Source: AFP Photograph:( AFP )
According to an international study, a bioadhesive gel derived from the venom of lancehead snakes (Bothrops atrox)—a poisonous snake found in South America—can instantly stop severe bleeding.
Snake venom, which can stop hearts or chew through tissue, could save lives.
According to scientists, a 'super glue' made from the venom of a very toxic snake can be used to halt bleeding.
A bioadhesive gel or tissue sealant made from the venom of lancehead snakes (Bothrops atrox), one of the most deadly snakes found in South America, may stop serious bleeding instantaneously, according to an international study.

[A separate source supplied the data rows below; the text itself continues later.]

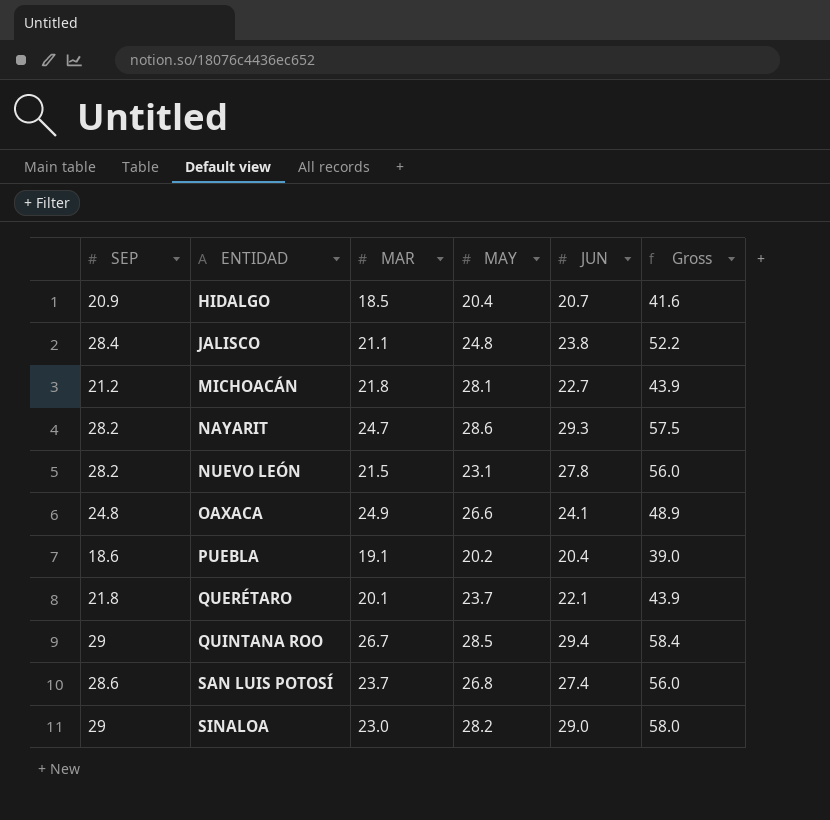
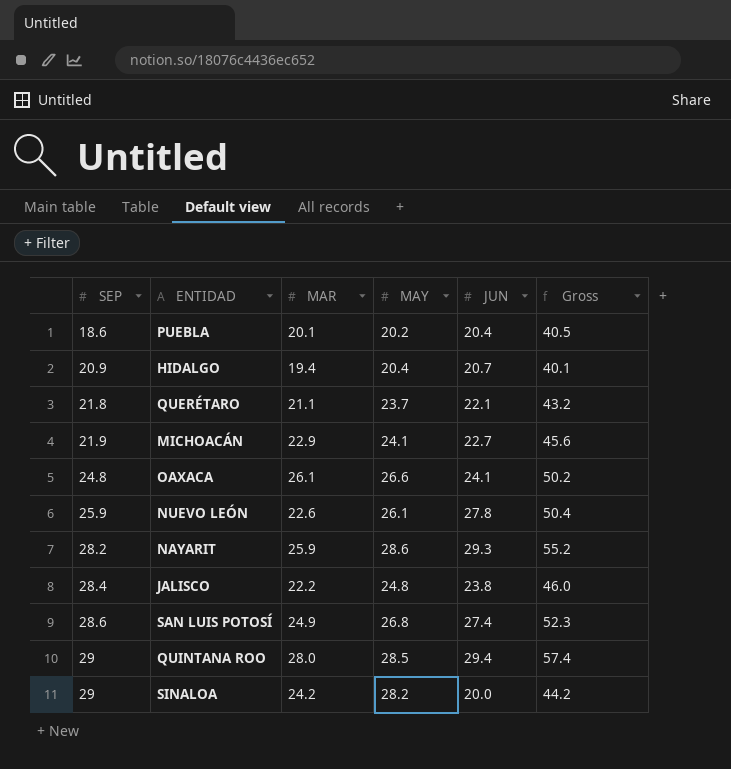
row order: ENTIDAD ascending -> SEP ascending
column Gross | formula: [SEP] + [JUN] -> [MAR] + [JUN]
PUEBLA | MAR: 19.1 -> 20.1
HIDALGO | MAR: 18.5 -> 19.4
QUERÉTARO | MAR: 20.1 -> 21.1
MICHOACÁN | SEP: 21.2 -> 21.9
MICHOACÁN | MAR: 21.8 -> 22.9
MICHOACÁN | MAY: 28.1 -> 24.1
OAXACA | MAR: 24.9 -> 26.1
NUEVO LEÓN | SEP: 28.2 -> 25.9
NUEVO LEÓN | MAR: 21.5 -> 22.6
NUEVO LEÓN | MAY: 23.1 -> 26.1
NAYARIT | MAR: 24.7 -> 25.9
JALISCO | MAR: 21.1 -> 22.2
SAN LUIS POTOSÍ | MAR: 23.7 -> 24.9
QUINTANA ROO | MAR: 26.7 -> 28.0
SINALOA | MAR: 23.0 -> 24.2
SINALOA | JUN: 29.0 -> 20.0

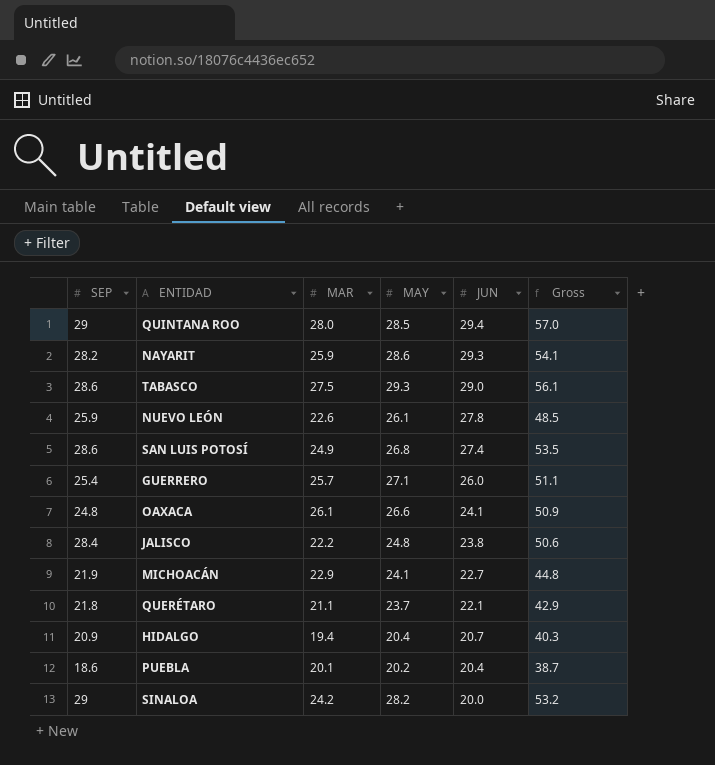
row order: SEP ascending -> JUN descending
column Gross | formula: [MAR] + [JUN] -> [SEP] + [MAR]
row TABASCO: none -> 28.6 | 27.5 | 29.3 | 29.0 | 56.1
row GUERRERO: none -> 25.4 | 25.7 | 27.1 | 26.0 | 51.1

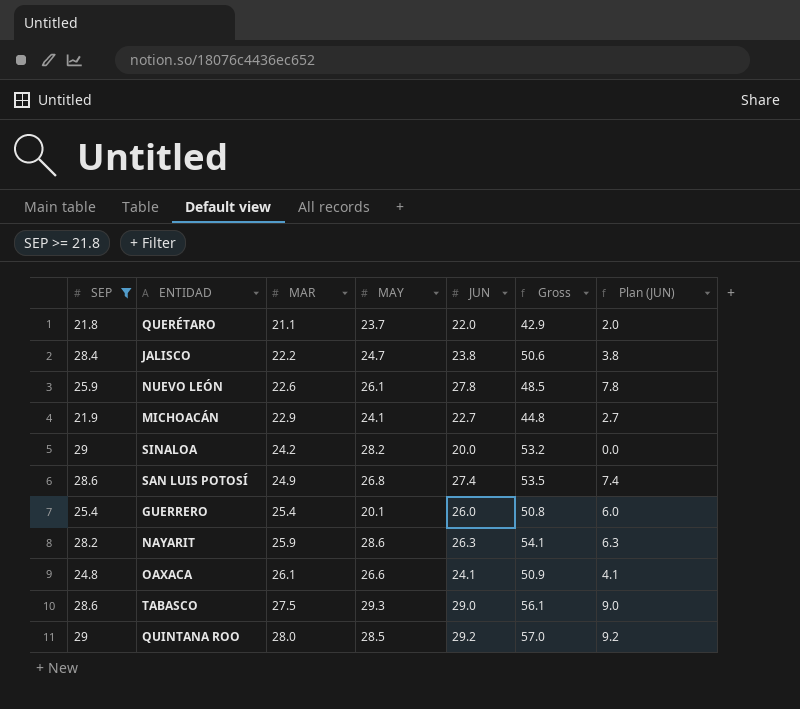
filter: none -> SEP >= 21.8
row order: JUN descending -> MAR ascending
column Plan (JUN) | formula: none -> [JUN] - 20
QUERÉTARO | JUN: 22.1 -> 22.0
JALISCO | MAY: 24.8 -> 24.7
GUERRERO | MAR: 25.7 -> 25.4
GUERRERO | MAY: 27.1 -> 20.1
GUERRERO | Gross: 51.1 -> 50.8
NAYARIT | JUN: 29.3 -> 26.3
QUINTANA ROO | JUN: 29.4 -> 29.2

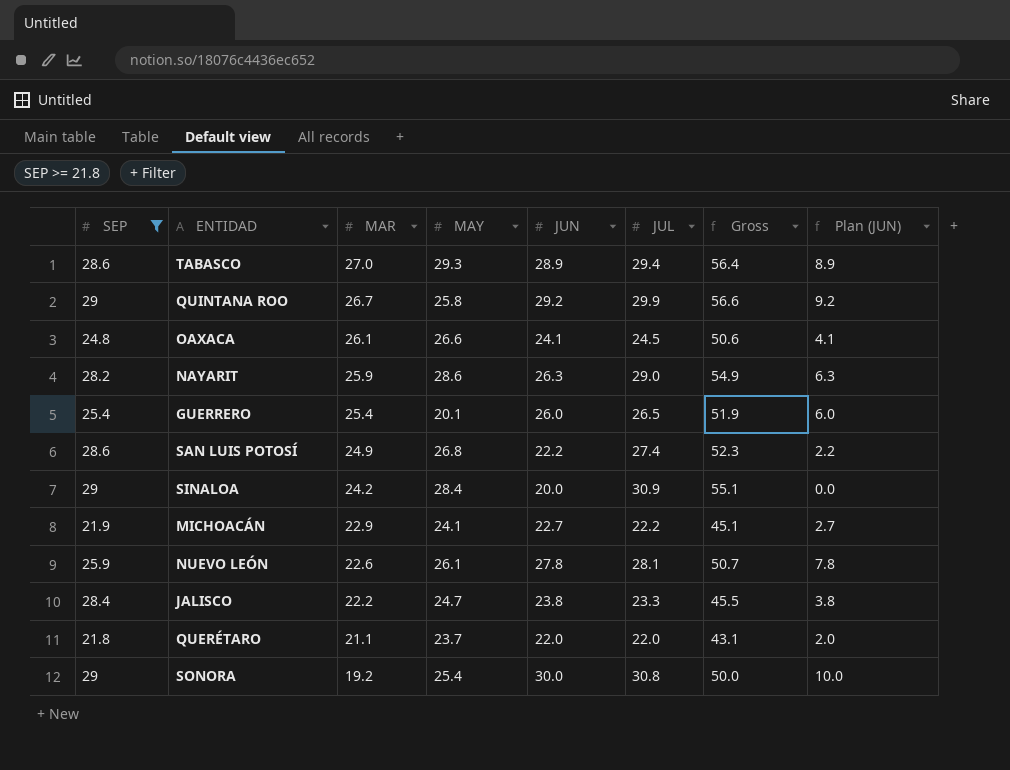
row order: MAR ascending -> MAR descending
column JUL | position: none -> 6
column Gross | formula: [SEP] + [MAR] -> [MAR] + [JUL]
TABASCO | MAR: 27.5 -> 27.0
TABASCO | JUN: 29.0 -> 28.9
TABASCO | Plan (JUN): 9.0 -> 8.9
QUINTANA ROO | MAR: 28.0 -> 26.7
QUINTANA ROO | MAY: 28.5 -> 25.8
SAN LUIS POTOSÍ | JUN: 27.4 -> 22.2
SAN LUIS POTOSÍ | Plan (JUN): 7.4 -> 2.2
SINALOA | MAY: 28.2 -> 28.4
row SONORA: none -> 29 | 19.2 | 25.4 | 30.0 | 30.8 | 50.0 | 10.0

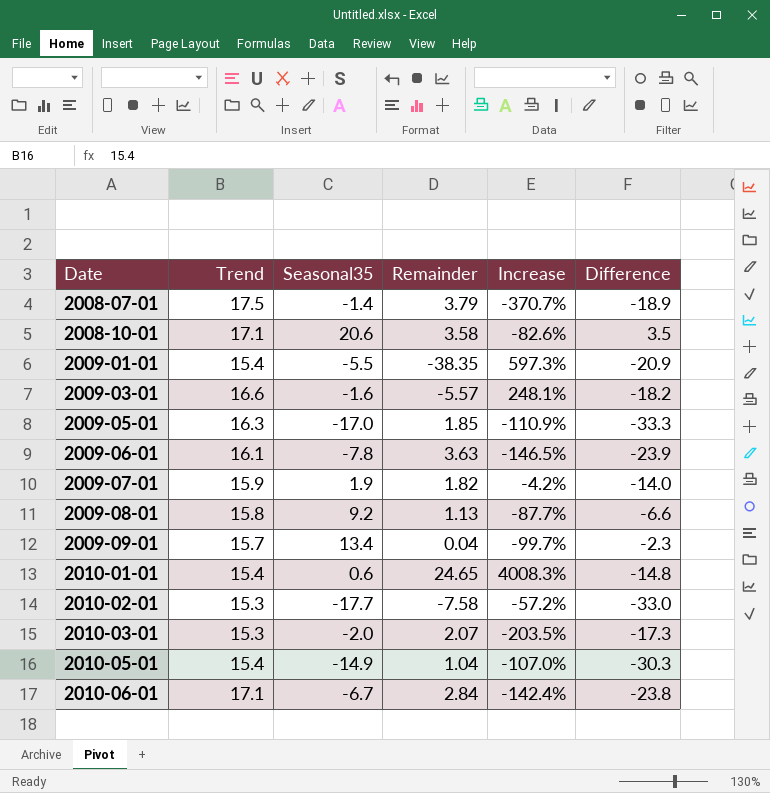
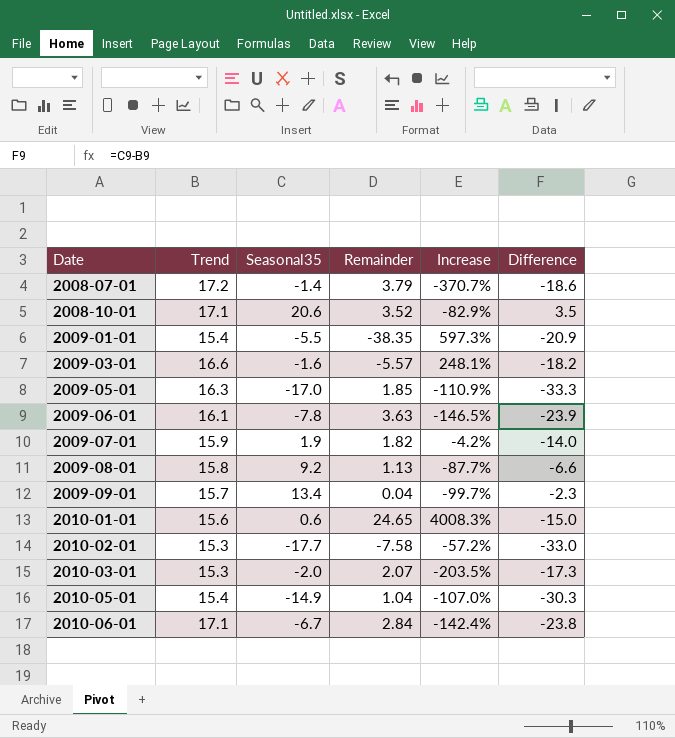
2008-07-01 | Trend: 17.5 -> 17.2
2008-07-01 | Difference: -18.9 -> -18.6
2008-10-01 | Remainder: 3.58 -> 3.52
2008-10-01 | Increase: -82.6% -> -82.9%
2010-01-01 | Trend: 15.4 -> 15.6
2010-01-01 | Difference: -14.8 -> -15.0

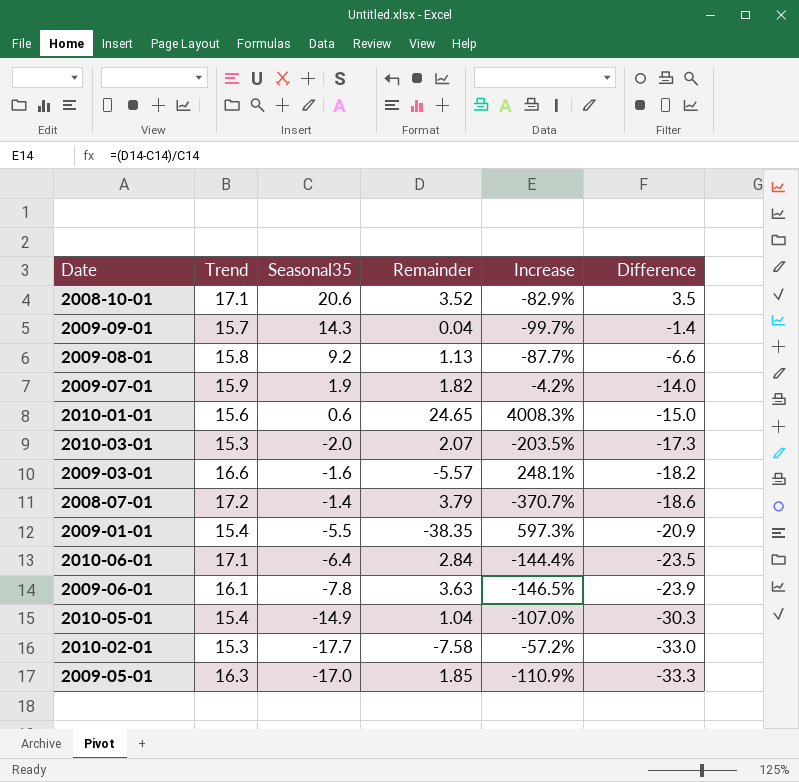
row order: Date ascending -> Difference descending
2009-09-01 | Seasonal35: 13.4 -> 14.3
2009-09-01 | Difference: -2.3 -> -1.4
2010-06-01 | Seasonal35: -6.7 -> -6.4
2010-06-01 | Increase: -142.4% -> -144.4%
2010-06-01 | Difference: -23.8 -> -23.5

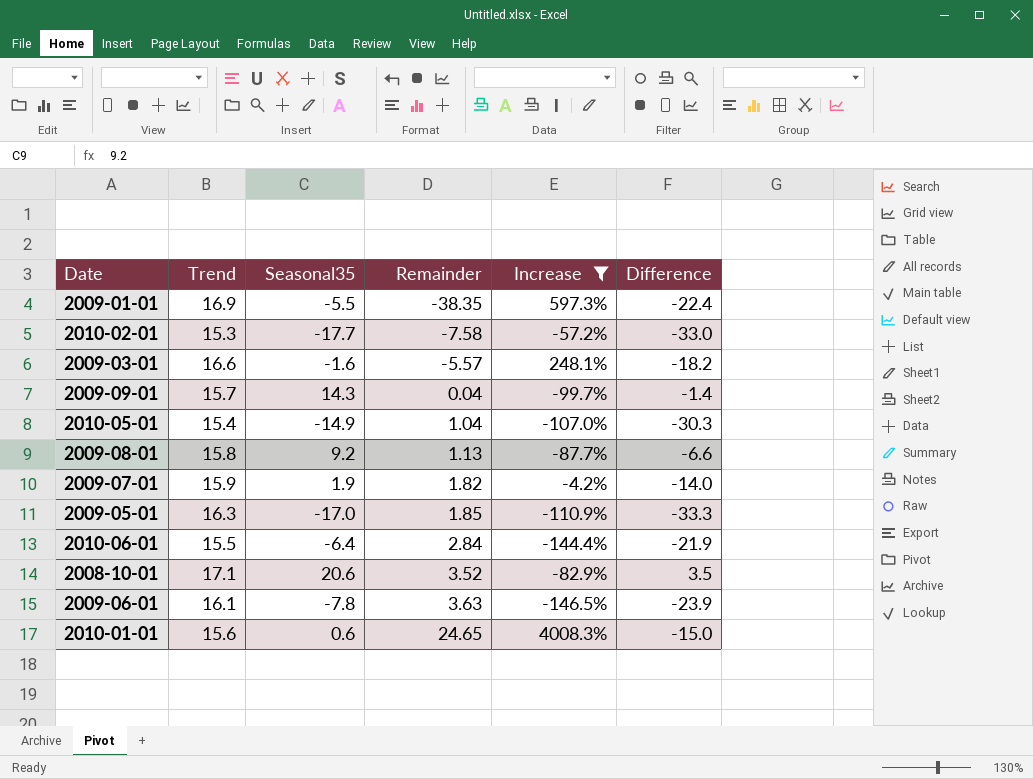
filter: none -> Increase >= -146.5%
row order: Difference descending -> Remainder ascending
2009-01-01 | Trend: 15.4 -> 16.9
2009-01-01 | Difference: -20.9 -> -22.4
2010-06-01 | Trend: 17.1 -> 15.5
2010-06-01 | Difference: -23.5 -> -21.9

All that is required is to put the glue to the wound and then shine a light on it to seal it.
The study's findings were reported in Science Advances.
While synthetic adhesives are easy to work with, their breakdown can be hazardous.
Natural bioadhesives, on the other hand, are more likely to "have outstanding biocompatibility," according to the authors of a new article, although they have limited overall integrity and adherence.
The venom induces excessive clotting until the prey's body can no longer make any clots and instead begins to bleed excessively, a condition known as consumption coagulopathy.
The chemical reptilase (or batroxobin) responsible for blood clotting was isolated by scientists.
This enzyme is already employed in laboratory diagnostic procedures to detect fibrinogen levels, a substance produced in our livers and converted for usage in blood clots by our bodies.